— Дорогие товарищи, — непослушным голосом сказал я и твердо решил: "Прочту отрывок". — Ребята! — голос мой дрогнул и зазвучал неизвестной до сих пор звонкостью. — Я родился…
И теперь еще с внутренней дрожью вспоминаю я то, свое самое первое писательское выступление перед своими большими и неизменными друзьями шахтерами. Потом этих встреч и выступлений было много, перед самыми различными аудиториями, в разных городах и поселках, в цехах, нарядных, на полевых станах, в школьных классах и студенческих аудиториях. Но то, первое, останется в моей памяти на всю жизнь.
Уже где-то в середине выступления, когда было рассказано, где родился и рос, как стал шахтером, когда я рассказывал о том, как, зажав зубами карандаш, учился писать и рыжий скуластый проходчик все чаще тихо кашлял в кулак, я вдруг до пронзительной ясности понял, что все или почти все сидящие тут в нарядной читали мою повесть и знают судьбу Сережки Петрова. Мне стало легко. Значит, недаром грыз по ночам карандаш, отчаивался, надеялся, рвал нервы с издателями и редакторами, значит, книжка нужна людям, если ее прочли вот эти парни, отнюдь не склонные к сантиментам, если они, перед тем как спуститься в забой, пришли сюда, на встречу со мной, и пришли не просто из любопытства, а ведомые пристальным интересом к человеческой судьбе, судьбе своего коллеги. Вот сидят они, притихшие, внимательные, перекатывая крутые желваки. Да, стоило ради этого жить, страдать, писать. Я был счастлив. Пришло ощущение, что стою не за официальным столом, упершись черным протезом в его красный край, а нахожусь среди ребят, которых давно и хорошо знаю, и делюсь с ними, как с друзьями, самым сокровенным, что наболело на душе за долгую разлуку, что уже выплеснулось в книжке, но все не уместилось, и вот то, чего не доверил бумаге, теперь доверяю им. Парторг выразительно посматривал на часы, а я не мог остановиться. Рыжий в переднем ряду кашлял и прятал от меня глаза. Еще несколько человек сидели, опустив головы, будто были в чем-то виноваты передо мной. В паузах было слышно, как скрипит канат и где-то тяжело и гулко ухает, наверное, скип, опрокидываясь и высыпая уголь в бункер…

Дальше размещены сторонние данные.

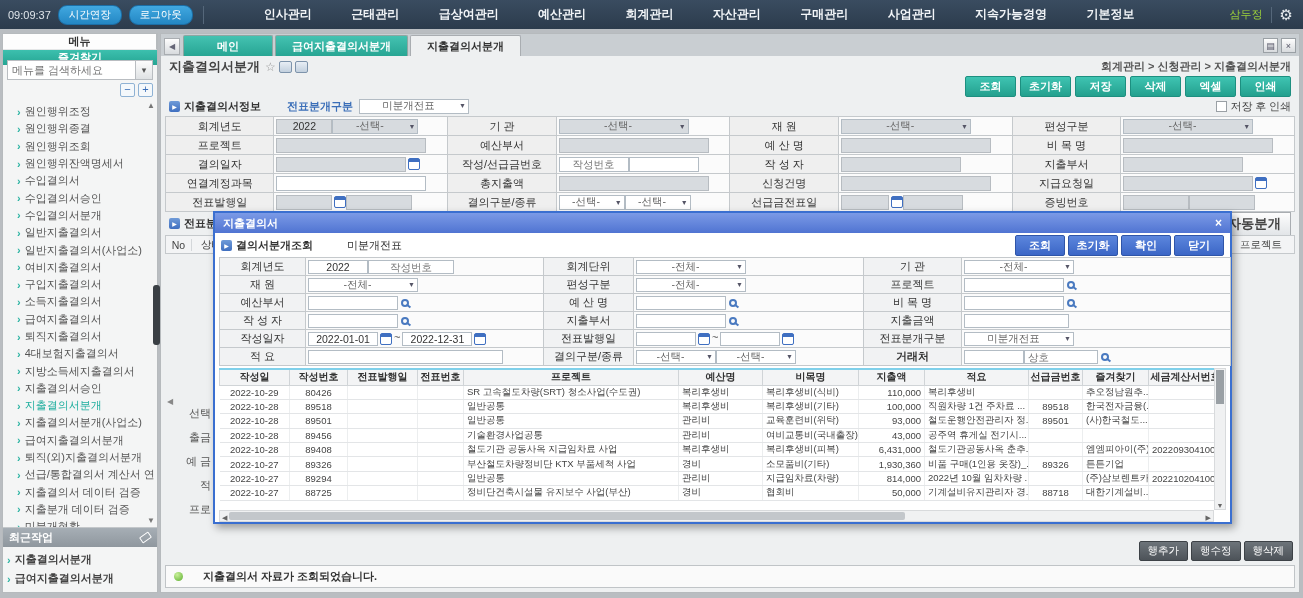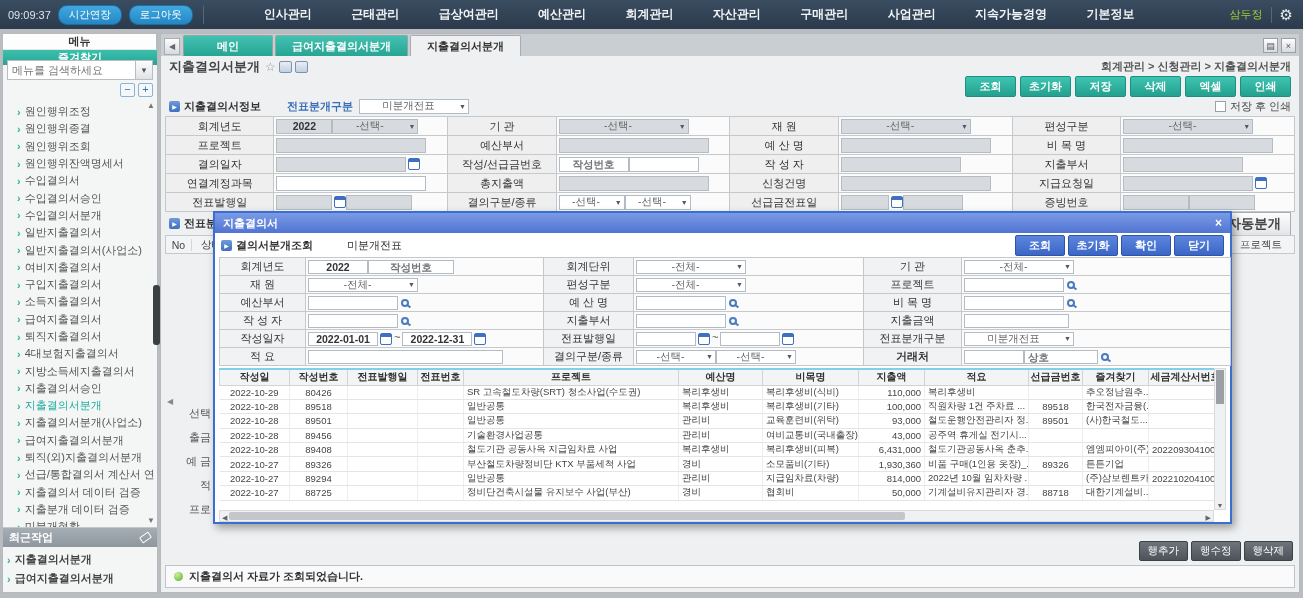--- a/index.html
+++ b/index.html
@@ -78,7 +78,7 @@
   .btn-teal { background:linear-gradient(#3fc4b2,#23a08e); border:1px solid #1d8f80; color:#fff; font-size:11px; font-weight:bold;
     padding:2px 0; width:51px; text-align:center; border-radius:2px; cursor:pointer; }
 
-  #inforow { height:18px; display:flex; align-items:center; padding:0 8px; }
+  #inforow { height:18px; display:flex; align-items:center; padding:0 8px;font-family:Liberation Serif, serif; }
   .marker { width:11px; height:11px; background:linear-gradient(#6f9bd8,#3f6fc0); border-radius:2px; margin-right:4px;
     display:inline-flex; align-items:center; justify-content:center; }
   .marker::after { content:"▶"; color:#fff; font-size:6px; }

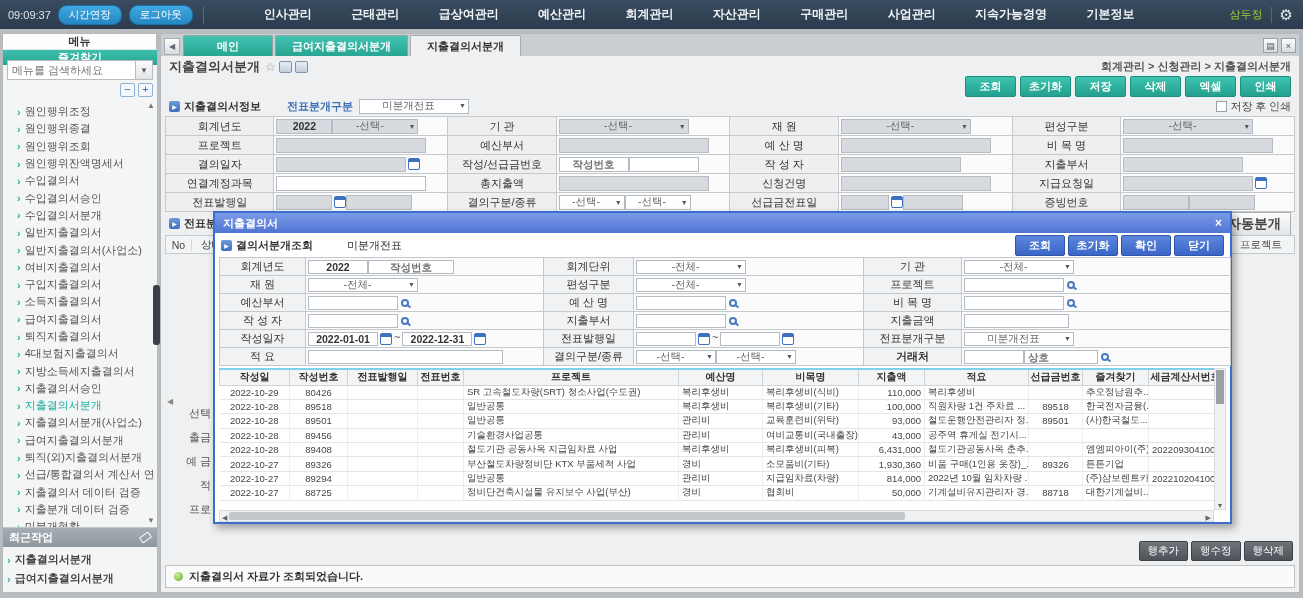--- a/index.html
+++ b/index.html
@@ -94,7 +94,7 @@
   td.fl { background:#efefef; text-align:center; color:#333; font-size:11px; }
   td.fv { background:#fbfbfb; }
   .inp { height:15px; border:1px solid #b3bcc4; background:#fff; font-size:10.5px; color:#333; padding:0 3px;
-    vertical-align:middle; font-family:inherit;font-weight:bold; }
+    vertical-align:middle; font-family:inherit; }
   .inp.dis { background:#d7dbdf; border-color:#b7bcc1; }
   .inp.ctr { text-align:center; }
   .dd { display:inline-flex; align-items:center; height:15px; border:1px solid #b3bcc4; background:#fff;

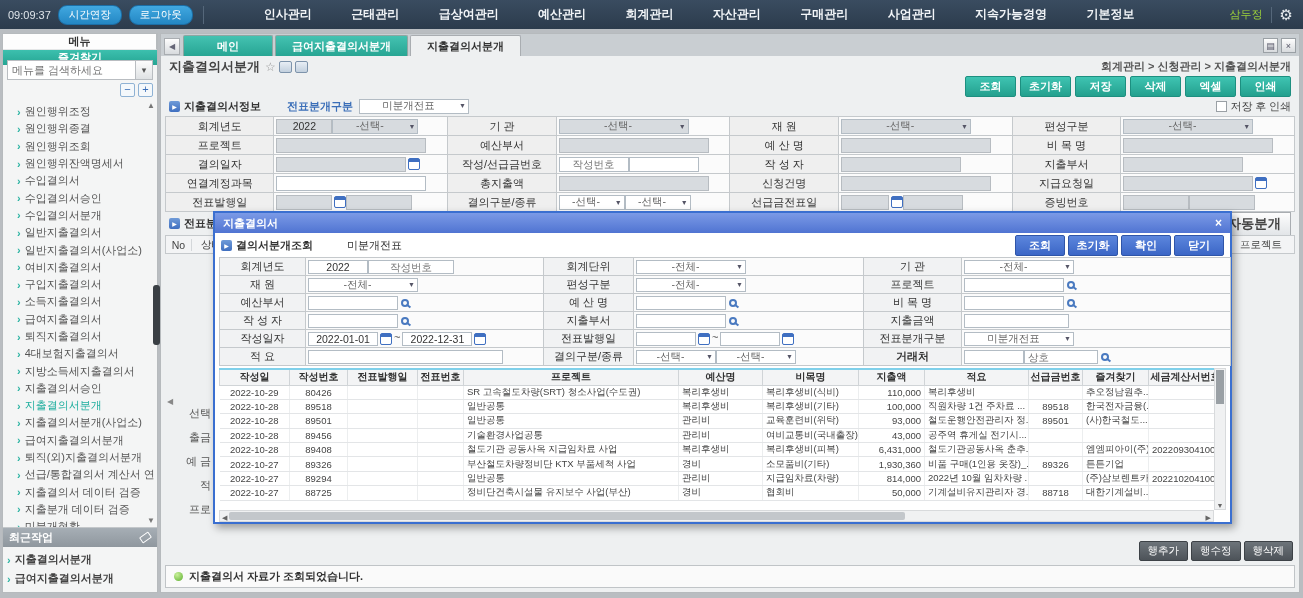--- a/index.html
+++ b/index.html
@@ -135,7 +135,7 @@
     padding:2px 8px; border-radius:2px; cursor:pointer; }
 
   #statusbar { height:23px; margin:3px 4px 4px 4px; background:#fafafa; border:1px solid #c0c4c7;
-    display:flex; align-items:center; padding-left:8px; gap:6px; }
+    display:flex; align-items:center; padding-left:8px; gap:20px; }
   .dot { width:9px; height:9px; border-radius:50%; background:radial-gradient(circle at 35% 30%, #c9f09a, #5cae2e); }
   #status-msg { font-weight:bold; color:#333; }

Закончил я свое выступление совсем не так, как предполагал.
— А вообще, ребята! — неожиданно вырвалось у меня. — Бросил бы я эту писанину и полез бы с вами уголек долбать. Это я умею, — и сел.
Узколицый и черный, как цыган, шахтер во втором ряду вытянул длинную с большим угластым кадыком шею и раскрыл рот. Парторг частой дробью ударил пальцами по столу и, будто испугавшись этого, спрятал руки под стол. "Боже мой! Как плохо я говорил! — пронеслось в голове. — Надо бы все-таки отрывок прочитать. Но они же хорошо слушали и понимали меня. И я их понимал…"
Тяжелые, крупные аплодисменты грохнули минуту спустя. Рыжий отчаянно бил огромными ладонями одна о другую, тянул руки вперед, к столу, и быстро-быстро хлопал короткими, с черным ободом от угля, ресницами.
— Вопрос можно?.. — поднялся узколицый шахтер.
— Время, товарищи, время!.. — пальцем постучал по часам парторг.
— Ну чего ты, Акимыч, заладил?! — пробасил кто-то из задних рядов. За нами не заржавеет, план будет.
— Валяй! — отчаянно махнул рукой парторг, посмотрел на меня и пожал плечами: что, мол, с ними поделаешь.
— Владислав Андреевич… — робко, почти мальчишеским голосом произнес узколицый ("Отчество откуда-то знает!" — удивился я), — скажите, пожалуйста, как вот вы, шахтерский парень, наш, в общем, человек и… — Он замялся, а я как-то по инерции мысленно продолжил за него: "и докатился до такой жизни, что в писатели поперся?" — Ну… вот, книжку написали? — Он замолчал и вдруг расплылся в такой белозубой улыбке, что все вокруг тоже заулыбались. А узколицый парень выпалил: — Может, такие таланты в каждом шахтере заложены? И есть смысл побросать свои молотки и сверла и взяться романы строчить?!
Аудитория сдержанно гоготнула.
— Ты по существу спрашивай, Яременко! — прикрикнул на него парторг.